Chandioux : "Le pénalty imaginaire fait mal, c'est invraisemblable"
Yannick Chandioux s'est présenté à notre micro après la défaite de ses joueuses contre le Paris FC (0-3) pour sa première sur le banc de touche stéphanois. Il regrette le pénalty concédé en première mi-temps mais ne se cherche pas d'excuse.
Yannick Chandioux : "Il y a de la déception puisqu'il y a défaite. Il y a des motifs d'encouragements quand même. Je rebondis quand même sur la semaine de travail, la semaine d'écoute, la semaine où le groupe a conscience d'une situation pas simple. Après, comme toute équipe mal classée, les choses ne tournent pas du bon côté. Le pénalty imaginaire sur la seule action dangereuse fait mal avant la mi-temps, parce que j'ai le sentiment que les 35 première minutes sont plutôt réussies. C'est comme ça, on a du mal à relever la tête à ce moment-là et le début de deuxième mi-temps n'est pas au niveau et on savait que ces ballons à l'intérieur du jeu pouvaient être très dangereux parce que le Paris FC est très très performant sur ces ballons de récupération, fait très mal sur ces transitions et le seul ballon que l'on perd au coeur du jeu, proche du but, amène le deuxième but qui nous met un peu plus la tête dans le sac.
Quand je vois ce pressing sur la première demi-heure... Malheureusement on ne concrétise pas à ce moment-là parce que les occasions, ce sont nous qui les avons.
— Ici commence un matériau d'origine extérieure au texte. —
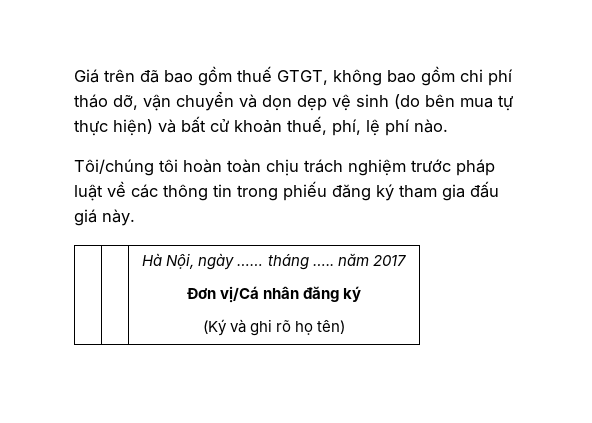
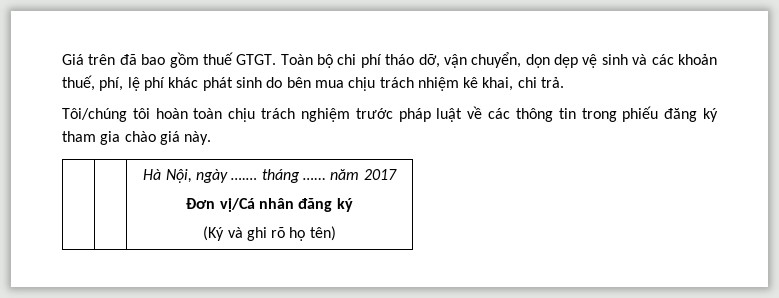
- Giá trên đã bao gồm thuế GTGT, không bao gồm chi phí tháo dỡ, vận chuyển và dọn dẹp vệ sinh (do bên mua tự thực hiện) và bất cử khoản thuế, phí, lệ phí nào.
+ Giá trên đã bao gồm thuế GTGT. Toàn bộ chi phí tháo dỡ, vận chuyển, dọn dẹp vệ sinh và các khoản thuế, phí, lệ phí khác phát sinh do bên mua chịu trách nhiệm kê khai, chi trả.
- Tôi/chúng tôi hoàn toàn chịu trách nghiệm trước pháp luật về các thông tin trong phiếu đăng ký tham gia đấu giá này.
+ Tôi/chúng tôi hoàn toàn chịu trách nghiệm trước pháp luật về các thông tin trong phiếu đăng ký tham gia chào giá này.
- | | Hà Nội, ngày …… tháng ….. năm 2017
+ | | Hà Nội, ngày ….… tháng …... năm 2017

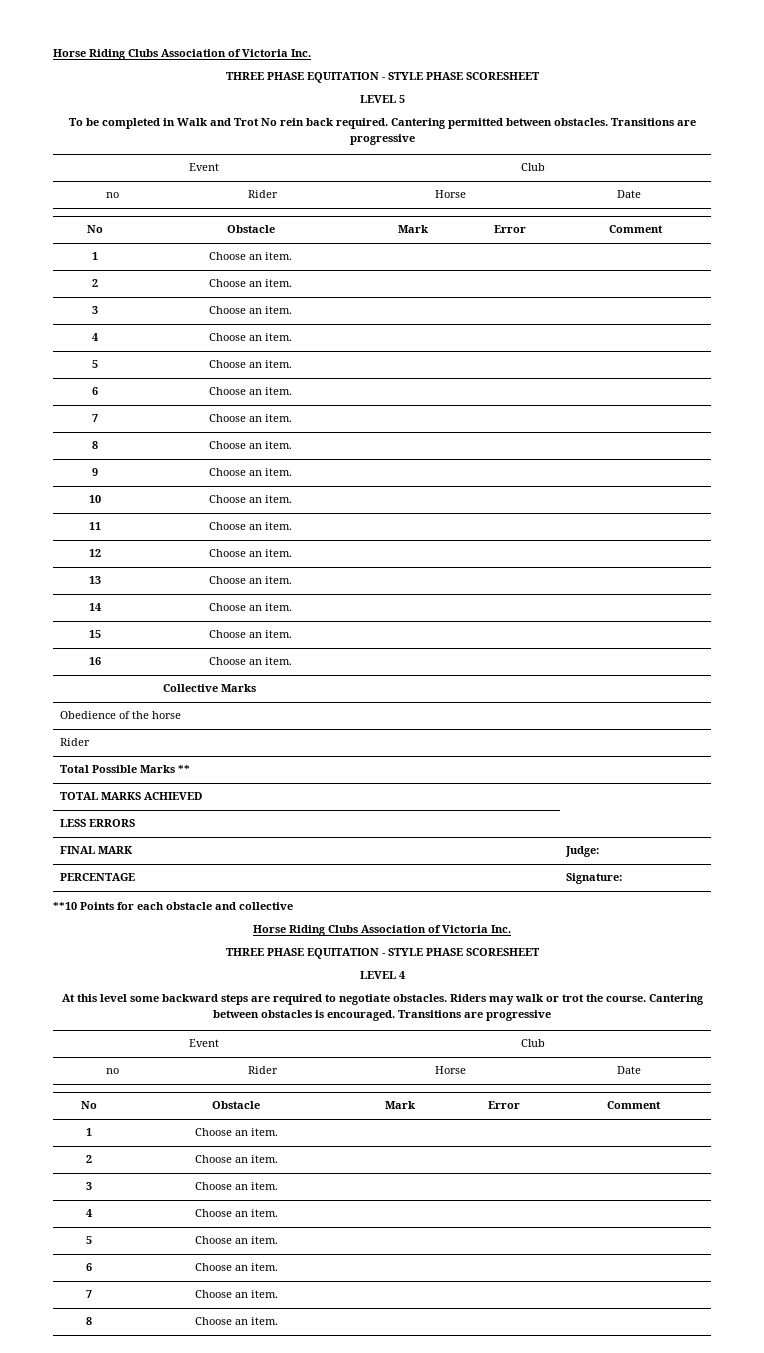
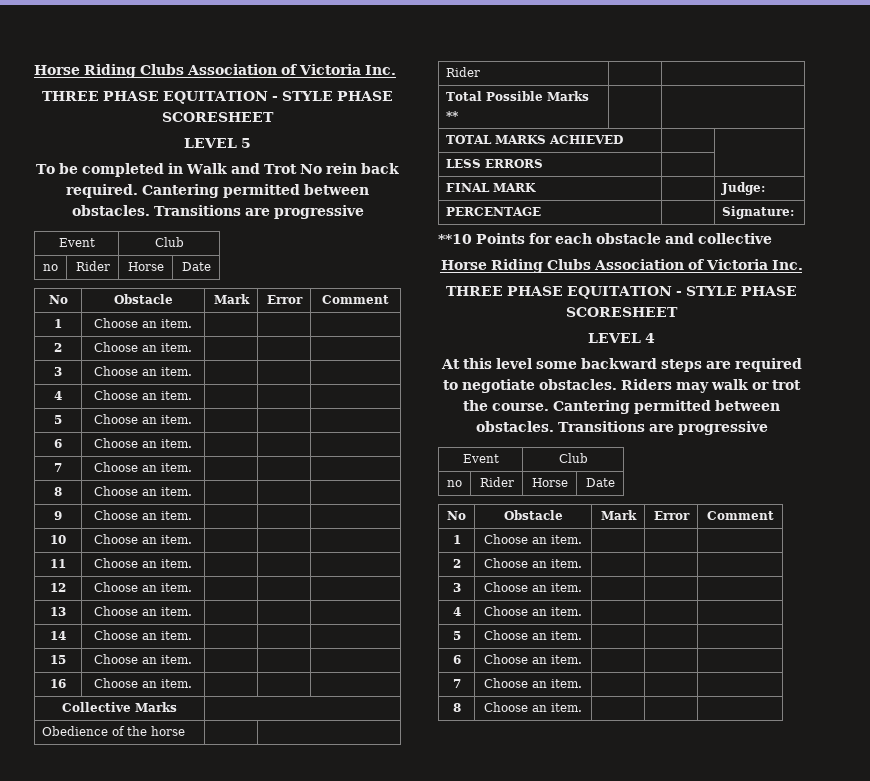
- Riders may walk or trot the course. Cantering between obstacles is encouraged.
+ Riders may walk or trot the course. Cantering permitted between obstacles.

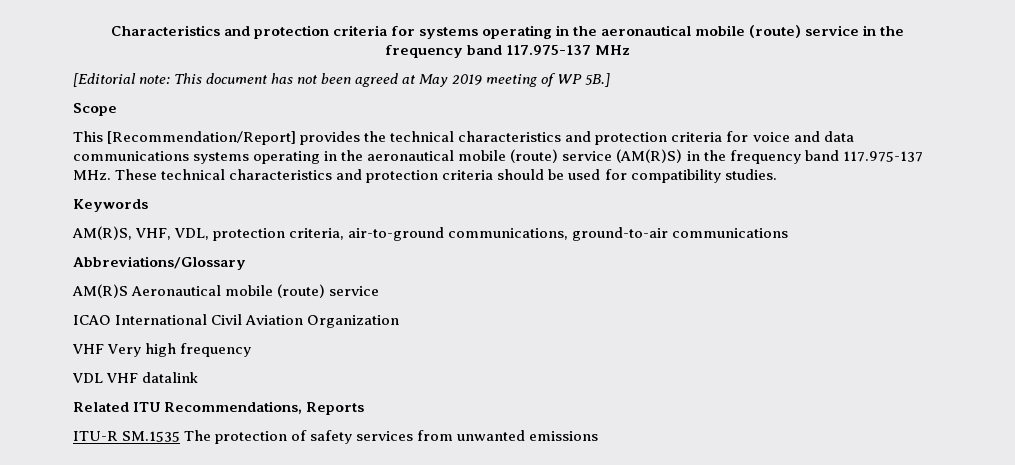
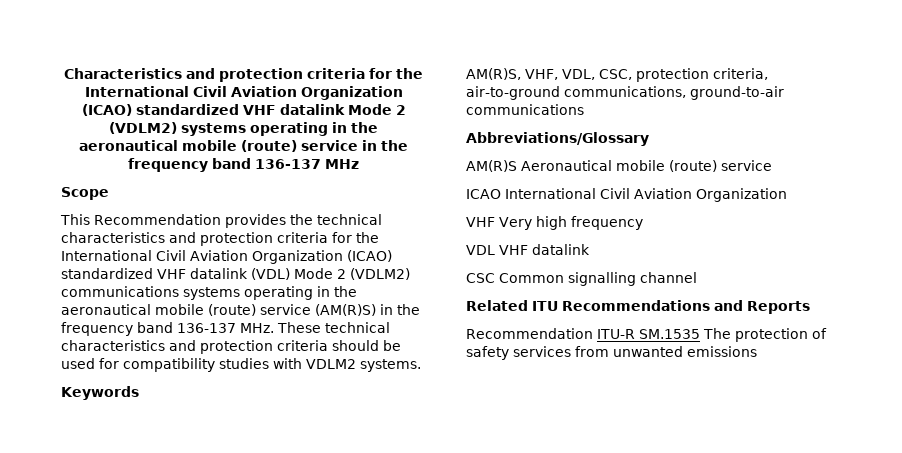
- Characteristics and protection criteria for systems operating in the aeronautical mobile (route) service in the frequency band 117.975-137 MHz
+ Characteristics and protection criteria for the International Civil Aviation Organization (ICAO) standardized VHF datalink Mode 2 (VDLM2) systems operating in the aeronautical mobile (route) service in the frequency band 136-137 MHz
- [Editorial note: This document has not been agreed at May 2019 meeting of WP 5B.]
- This [Recommendation/Report] provides the technical characteristics and protection criteria for voice and data communications systems operating in the aeronautical mobile (route) service (AM(R)S) in the frequency band 117.975-137 MHz. These technical characteristics and protection criteria should be used for compatibility studies.
+ This Recommendation provides the technical characteristics and protection criteria for the International Civil Aviation Organization (ICAO) standardized VHF datalink (VDL) Mode 2 (VDLM2) communications systems operating in the aeronautical mobile (route) service (AM(R)S) in the frequency band 136-137 MHz. These technical characteristics and protection criteria should be used for compatibility studies with VDLM2 systems.
- AM(R)S, VHF, VDL, protection criteria, air-to-ground communications, ground-to-air communications
+ AM(R)S, VHF, VDL, CSC, protection criteria, air-to-ground communications, ground-to-air communications
+ CSC Common signalling channel
- Related ITU Recommendations, Reports
+ Related ITU Recommendations and Reports
- ITU-R SM.1535 The protection of safety services from unwanted emissions
+ Recommendation ITU-R SM.1535 The protection of safety services from unwanted emissions

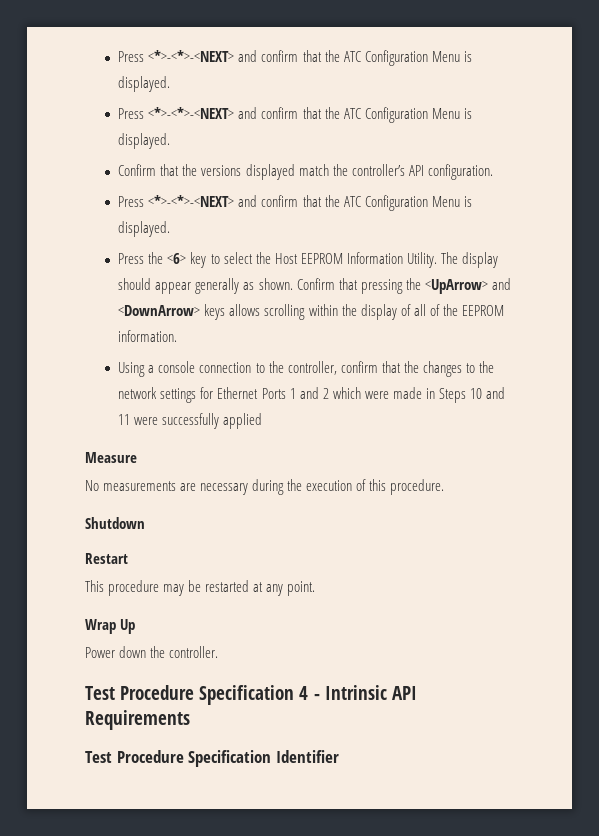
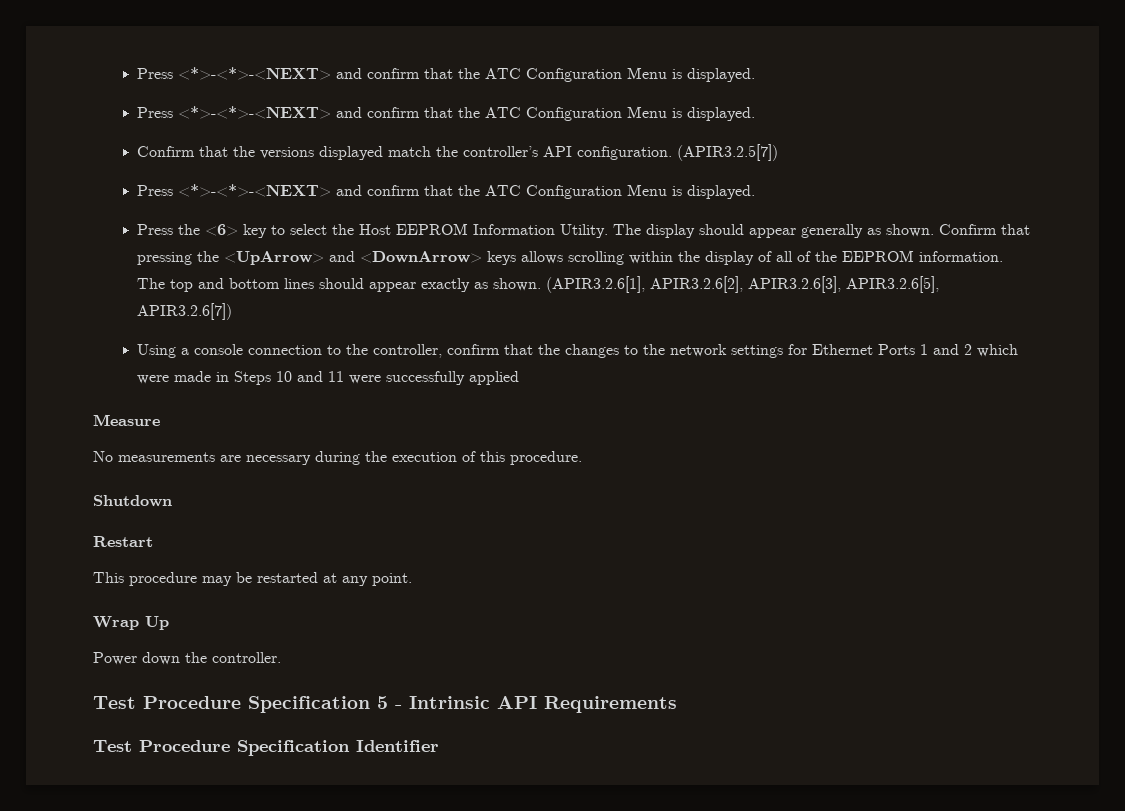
+ (APIR3.2.5[7])
+ The top and bottom lines should appear exactly as shown. (APIR3.2.6[1], APIR3.2.6[2], APIR3.2.6[3], APIR3.2.6[5], APIR3.2.6[7])
- Test Procedure Specification 4 - Intrinsic API Requirements
+ Test Procedure Specification 5 - Intrinsic API Requirements

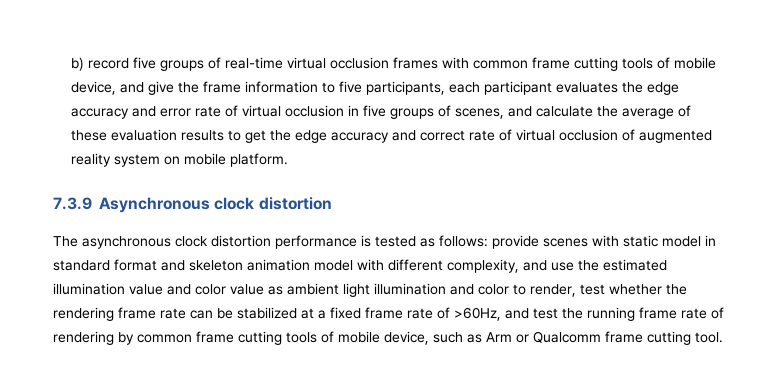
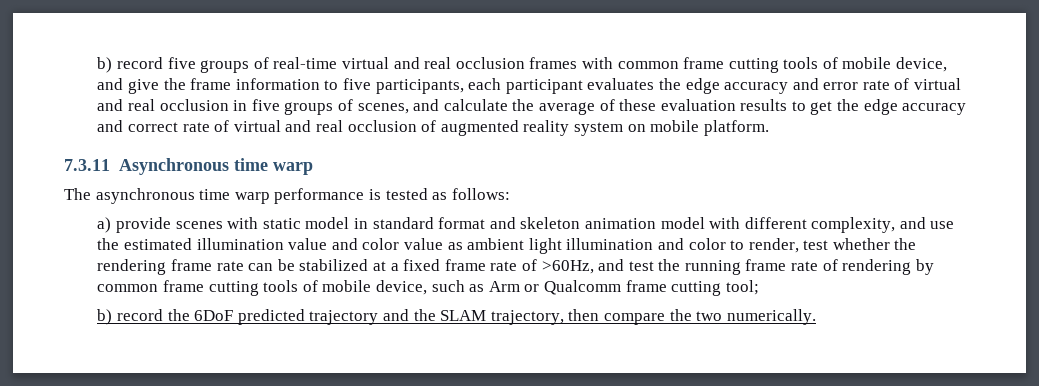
- b) record five groups of real-time virtual occlusion frames with common frame cutting tools of mobile device, and give the frame information to five participants, each participant evaluates the edge accuracy and error rate of virtual occlusion in five groups of scenes, and calculate the average of these evaluation results to get the edge accuracy and correct rate of virtual occlusion of augmented reality system on mobile platform.
+ b) record five groups of real-time virtual and real occlusion frames with common frame cutting tools of mobile device, and give the frame information to five participants, each participant evaluates the edge accuracy and error rate of virtual and real occlusion in five groups of scenes, and calculate the average of these evaluation results to get the edge accuracy and correct rate of virtual and real occlusion of augmented reality system on mobile platform.
- 7.3.9 Asynchronous clock distortion
+ 7.3.11 Asynchronous time warp
- The asynchronous clock distortion performance is tested as follows: provide scenes with static model in standard format and skeleton animation model with different complexity, and use the estimated illumination value and color value as ambient light illumination and color to render, test whether the rendering frame rate can be stabilized at a fixed frame rate of >60Hz, and test the running frame rate of rendering by common frame cutting tools of mobile device, such as Arm or Qualcomm frame cutting tool.
+ The asynchronous time warp performance is tested as follows:
+ a) provide scenes with static model in standard format and skeleton animation model with different complexity, and use the estimated illumination value and color value as ambient light illumination and color to render, test whether the rendering frame rate can be stabilized at a fixed frame rate of >60Hz, and test the running frame rate of rendering by common frame cutting tools of mobile device, such as Arm or Qualcomm frame cutting tool;
+ b) record the 6DoF predicted trajectory and the SLAM trajectory, then compare the two numerically.

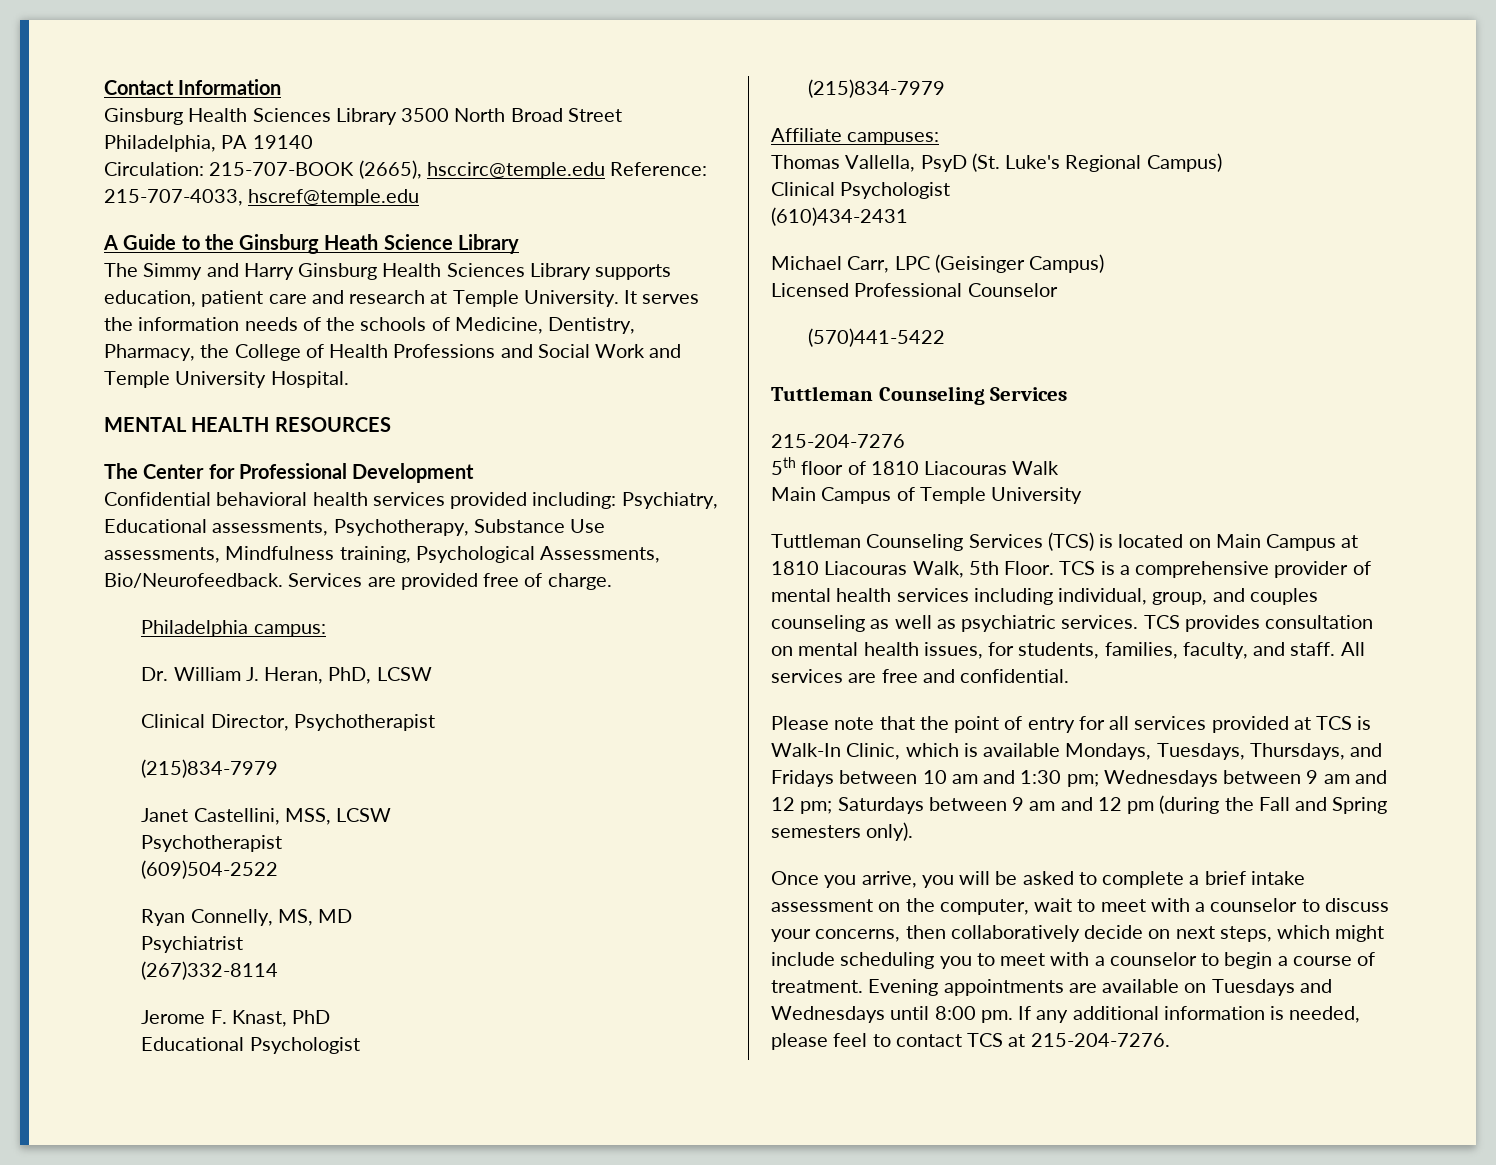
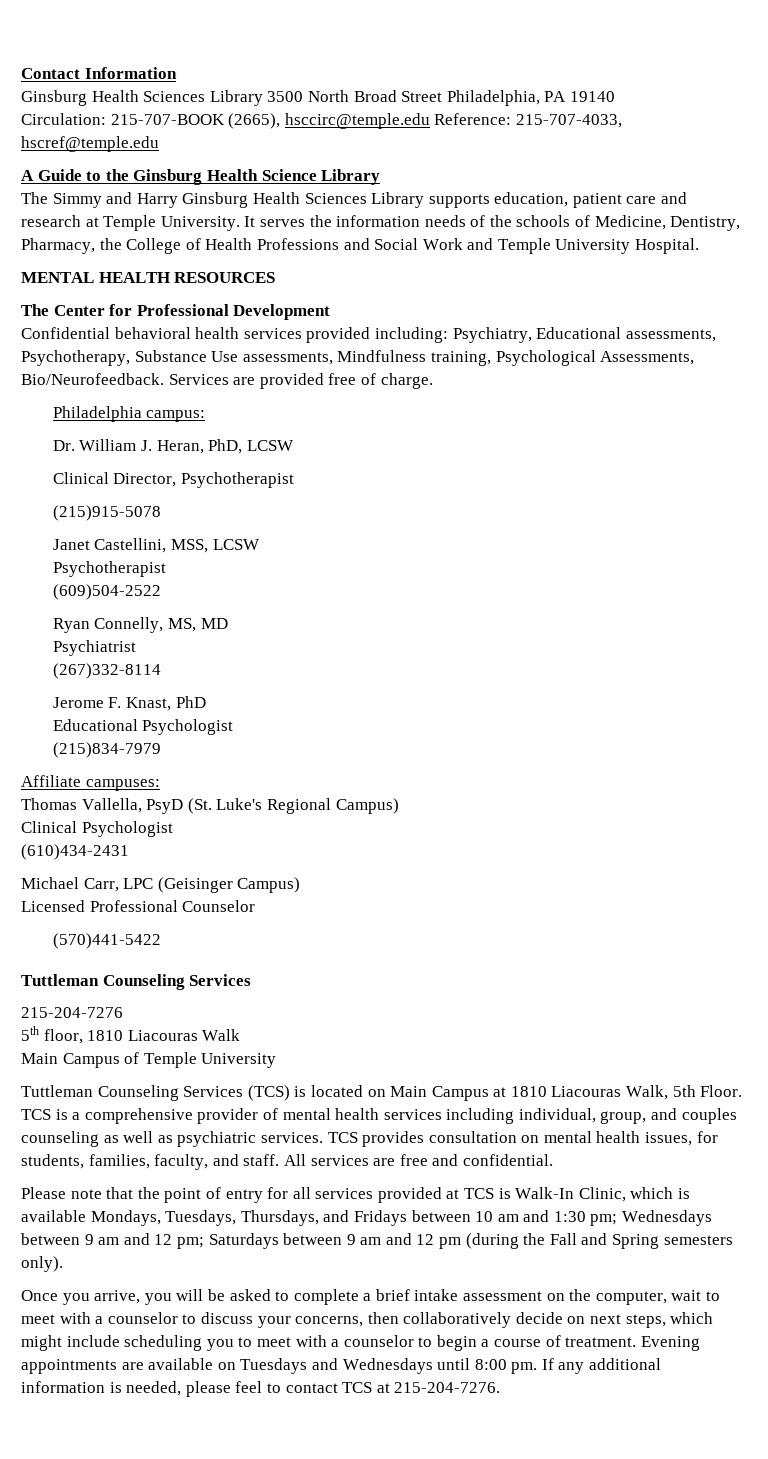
- A Guide to the Ginsburg Heath Science Library
+ A Guide to the Ginsburg Health Science Library
  Clinical Director, Psychotherapist
- (215)834-7979
+ (215)915-5078
- 5th floor of 1810 Liacouras Walk
+ 5th floor, 1810 Liacouras Walk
Ce qui m'intéresse aussi, c'est que jusqu'à la dernière minute, alors peut-être que le Paris FC a levé le pied, mais on n'a pas lâché. On a eu un trou mais on n'a pas lâché. Ça sera important pour la suite.
Alors oui on perd mais on n'a pas abandonné, on n'a pas lâché et j'ai un groupe qui s'accroche. On a ce sentiment d'injustice, j'ai été clair avec le groupe, cette injustice est réelle, franchement, je ne vois pas comment on peut siffler pénalty là-dessus, j'ai vu des choses invraisemblables mais c'est tous les week-ends et je dirais que c'est pour tout le monde. Je n'irais pas chercher d'excuses, je ne serais pas dans le schéma qui dit que c'est à cause des autres. Non, c'est à cause de nous et c'est grâce à nous."